WORK ITEM: Without including any picture, repeat the records below exactly.

Detected change data:
⁂
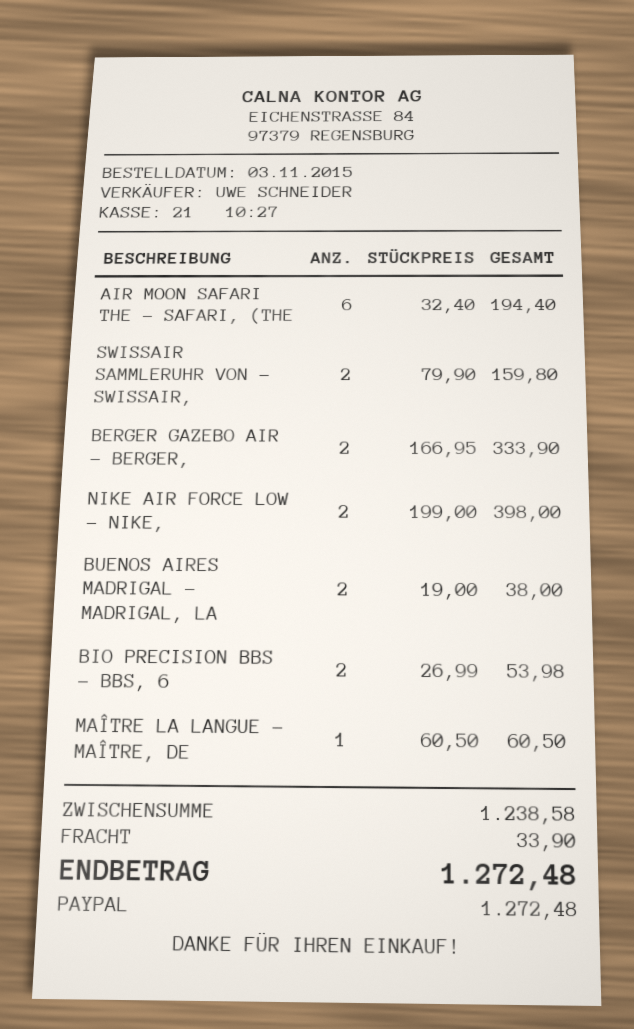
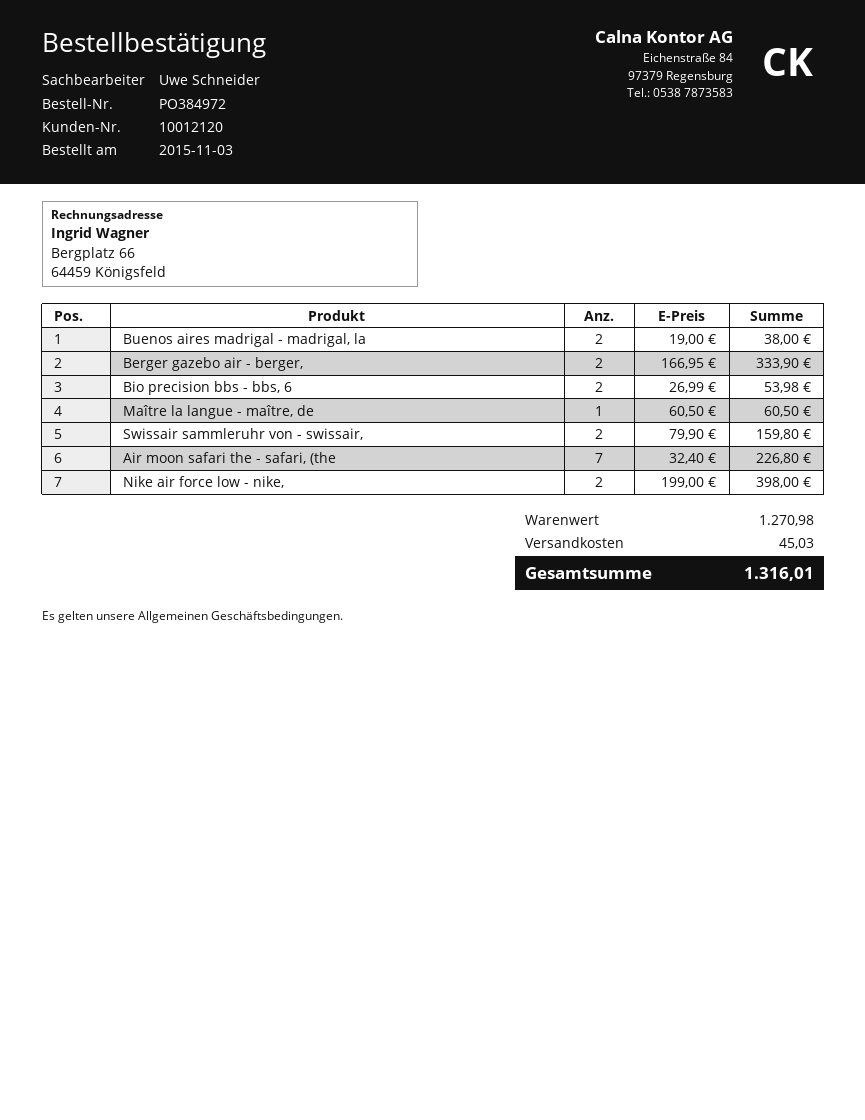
AIR MOON SAFARI THE - SAFARI, (THE: 6 x 32.40 = 194.40 -> 7 x 32.40 = 226.80
subtotal: 1238.58 -> 1270.98
shipping: 33.90 -> 45.03
total: 1272.48 -> 1316.01

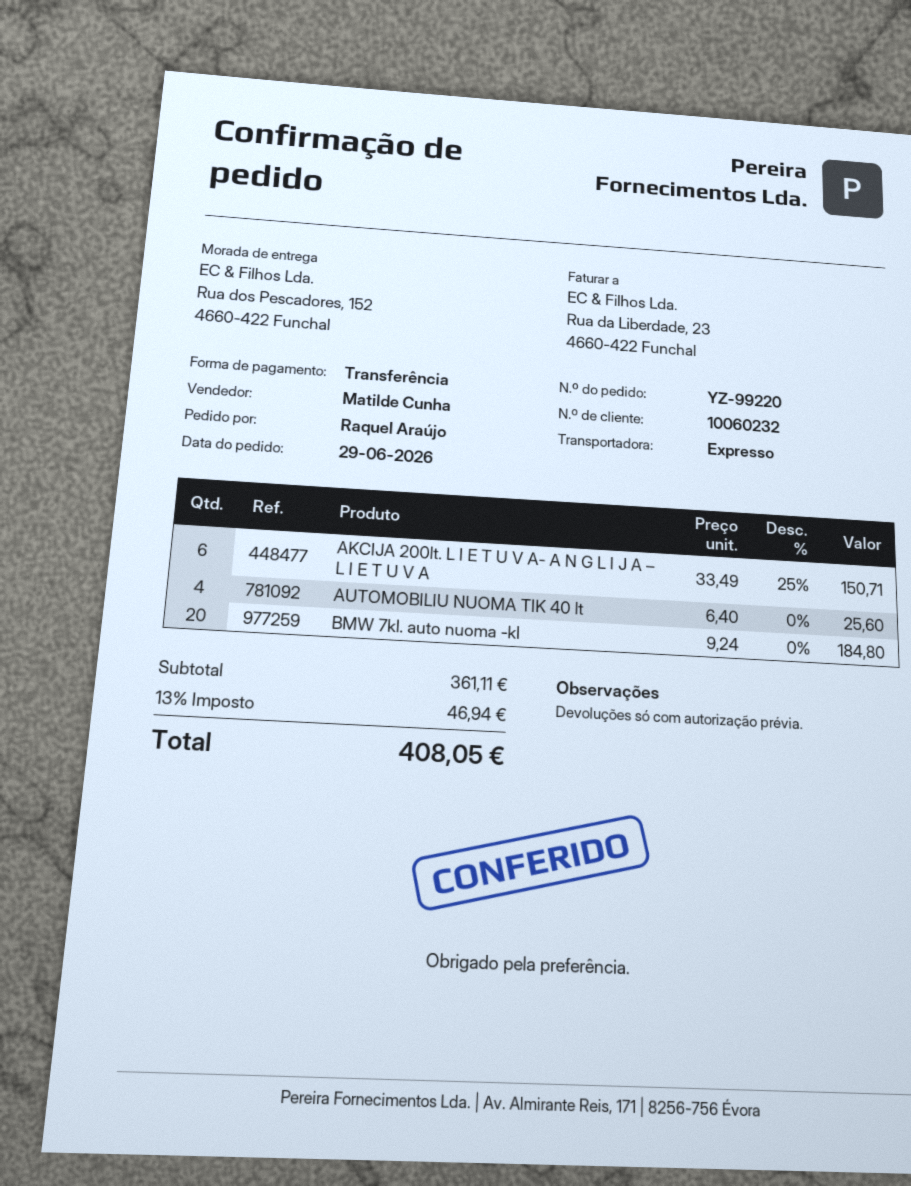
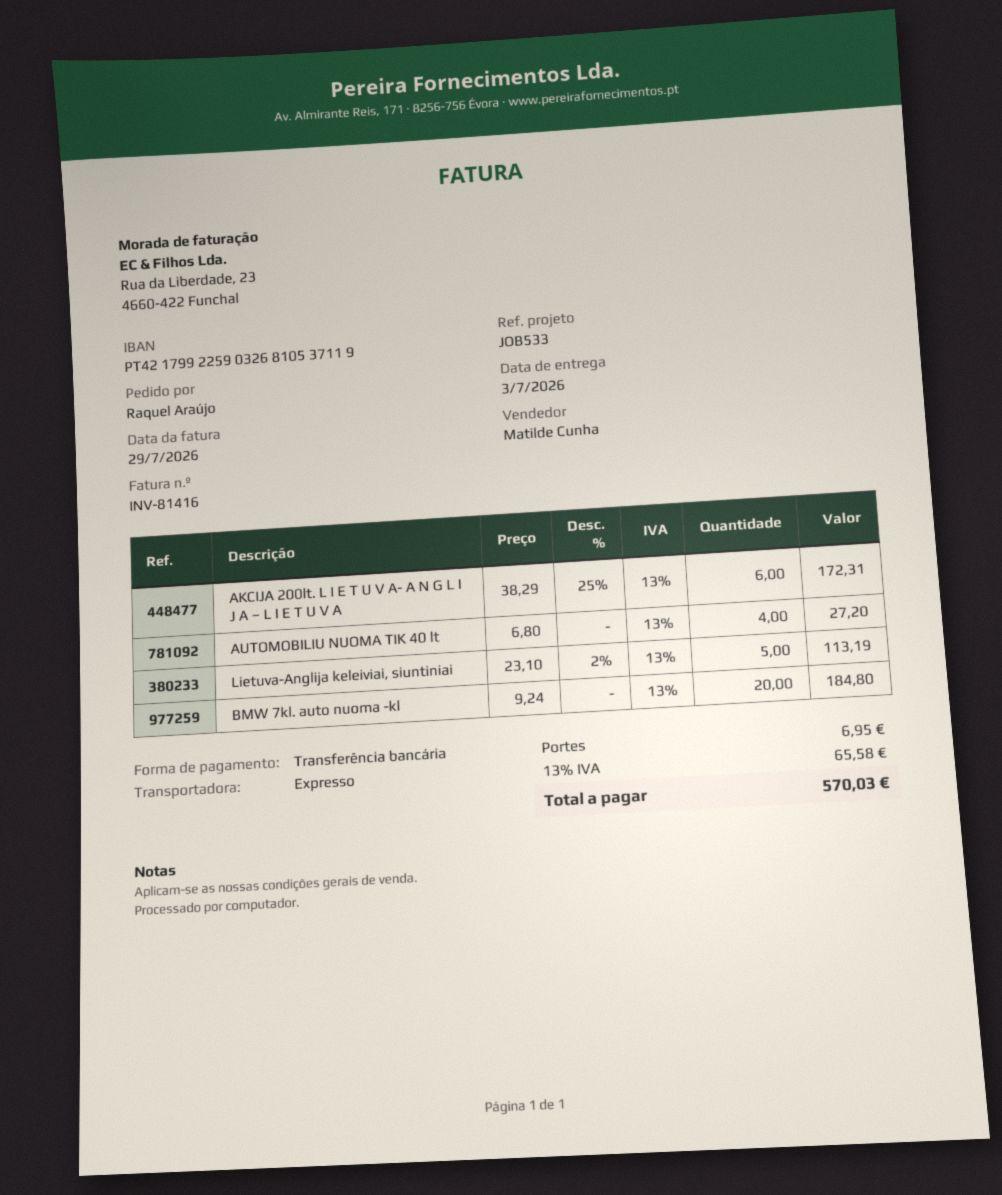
AKCIJA 200lt. L I E T U V A- A N G L I J A – L I E T U V A: 6 x 33.49 - 25% = 150.71 -> 6 x 38.29 - 25% = 172.31
AUTOMOBILIU NUOMA TIK 40 lt: 4 x 6.40 = 25.60 -> 4 x 6.80 = 27.20
Lietuva-Anglija keleiviai, siuntiniai: none -> 5 x 23.10 - 2% = 113.19
shipping: none -> 6.95
tax: 13% = 46.94 -> 13% = 65.58
total: 408.05 -> 570.03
⁂
EXPECTED OUTPUT:
AIR MOON SAFARI THE - SAFARI, (THE: 6 x 32.40 = 194.40 -> 7 x 32.40 = 226.80
subtotal: 1238.58 -> 1270.98
shipping: 33.90 -> 45.03
total: 1272.48 -> 1316.01

AKCIJA 200lt. L I E T U V A- A N G L I J A – L I E T U V A: 6 x 33.49 - 25% = 150.71 -> 6 x 38.29 - 25% = 172.31
AUTOMOBILIU NUOMA TIK 40 lt: 4 x 6.40 = 25.60 -> 4 x 6.80 = 27.20
Lietuva-Anglija keleiviai, siuntiniai: none -> 5 x 23.10 - 2% = 113.19
shipping: none -> 6.95
tax: 13% = 46.94 -> 13% = 65.58
total: 408.05 -> 570.03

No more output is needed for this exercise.